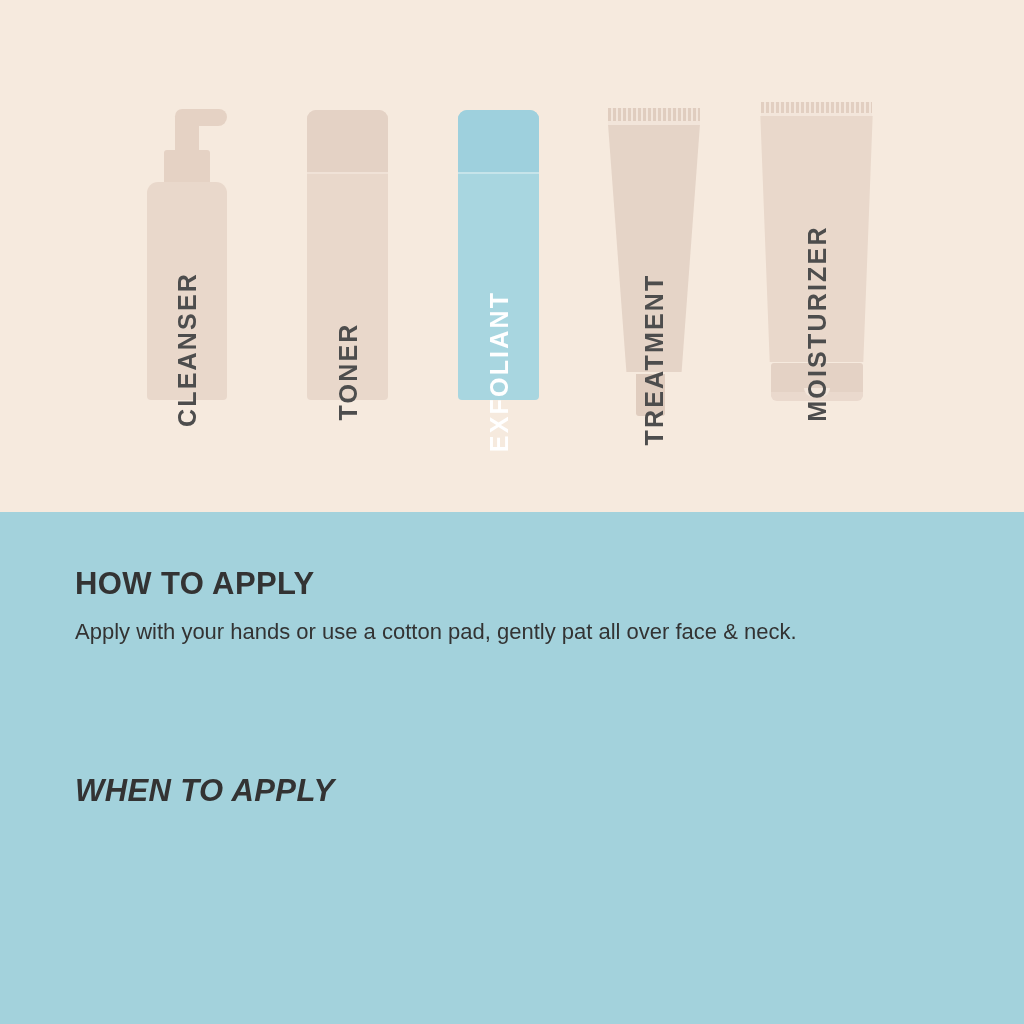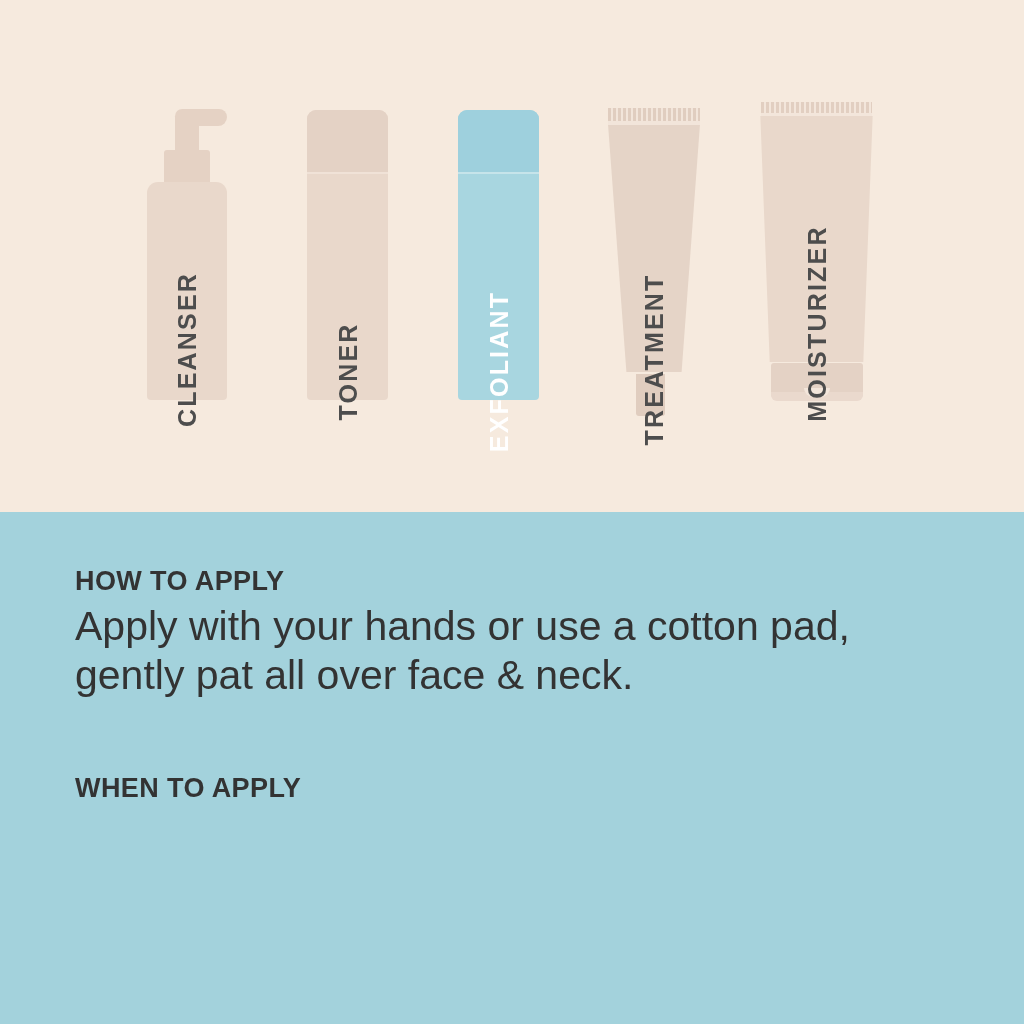--- a/index.html
+++ b/index.html
@@ -227,7 +227,7 @@
   #block-how { top: 54px; }
   #block-when { top: 261px; }
   .heading {
-    font-size: 27px;
+    font-size: 31px;
     font-weight: bold;
     letter-spacing: 0.4px;
     color: #333333;

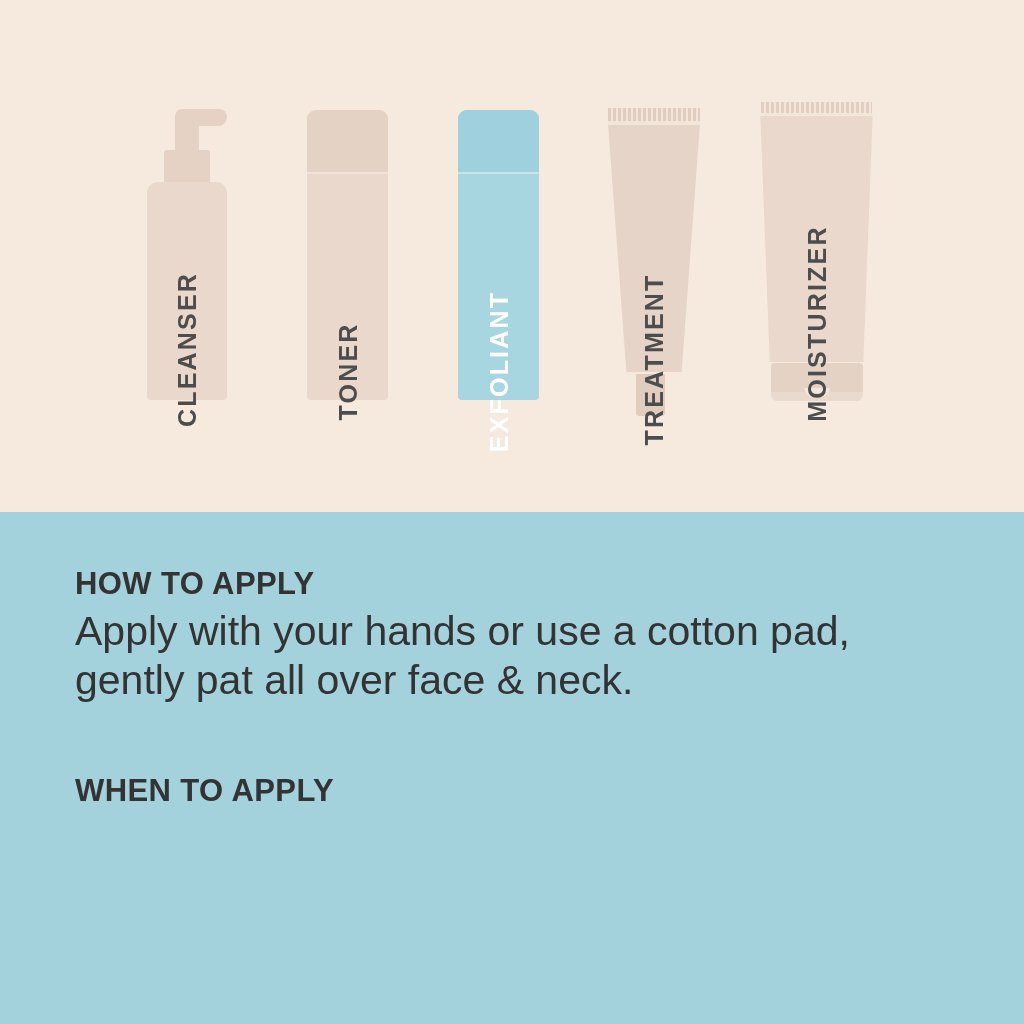--- a/index.html
+++ b/index.html
@@ -235,7 +235,7 @@
     font-family: "Liberation Sans", sans-serif;
   }
   .body-text {
-    font-size: 41px;
+    font-size: 22px;
     line-height: 49px;
     color: #333333;
     margin: 0;

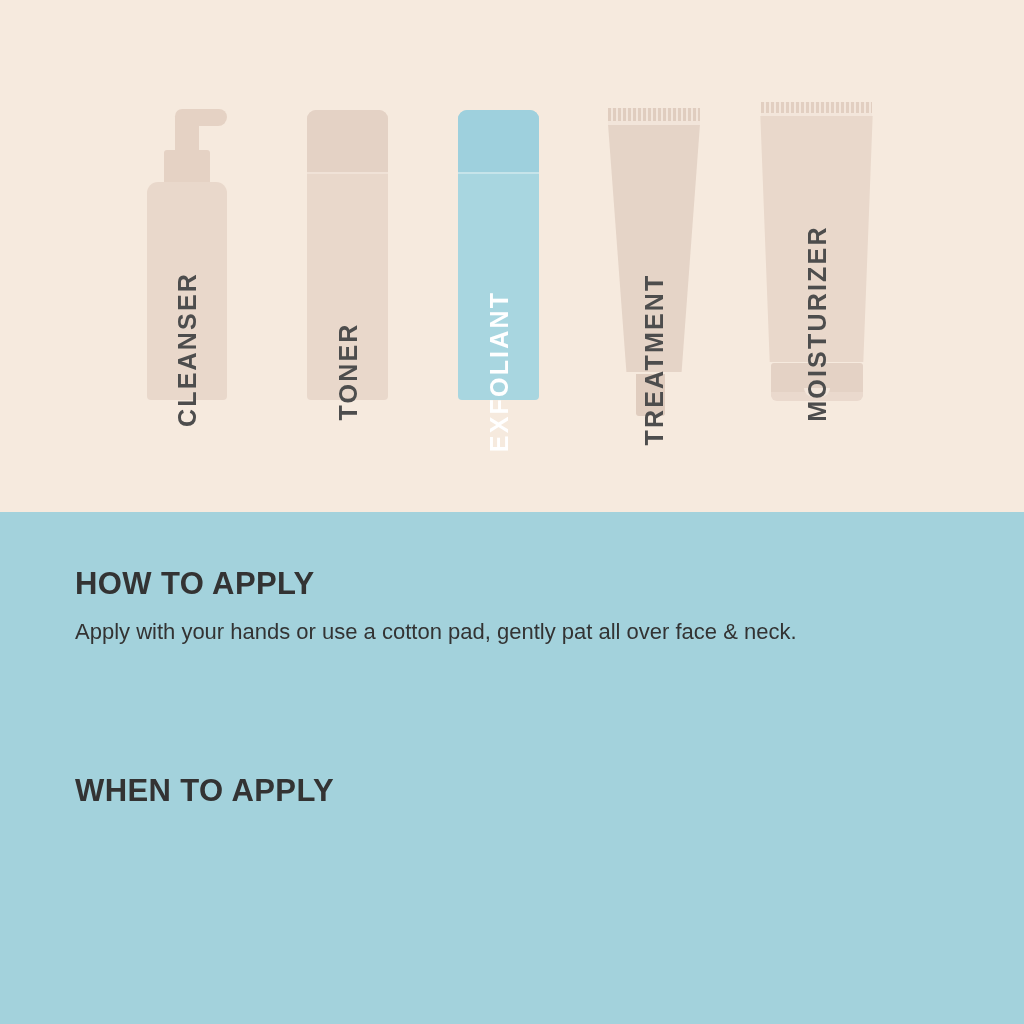--- a/index.html
+++ b/index.html
@@ -225,7 +225,7 @@
     width: 900px;
   }
   #block-how { top: 54px; }
-  #block-when { top: 261px; }
+  #block-when { top: 261px; font-style: italic; }
   .heading {
     font-size: 31px;
     font-weight: bold;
○ ○ ○ ○
→ **Try it**
Give back the listing word for word, minus its images.

→ **Completed task**
--- a/index.html
+++ b/index.html
@@ -227,7 +227,7 @@
   #block-how { top: 54px; }
   #block-when { top: 261px; }
   .heading {
-    font-size: 27px;
+    font-size: 31px;
     font-weight: bold;
     letter-spacing: 0.4px;
     color: #333333;

--- a/index.html
+++ b/index.html
@@ -235,7 +235,7 @@
     font-family: "Liberation Sans", sans-serif;
   }
   .body-text {
-    font-size: 41px;
+    font-size: 22px;
     line-height: 49px;
     color: #333333;
     margin: 0;

--- a/index.html
+++ b/index.html
@@ -225,7 +225,7 @@
     width: 900px;
   }
   #block-how { top: 54px; }
-  #block-when { top: 261px; }
+  #block-when { top: 261px; font-style: italic; }
   .heading {
     font-size: 31px;
     font-weight: bold;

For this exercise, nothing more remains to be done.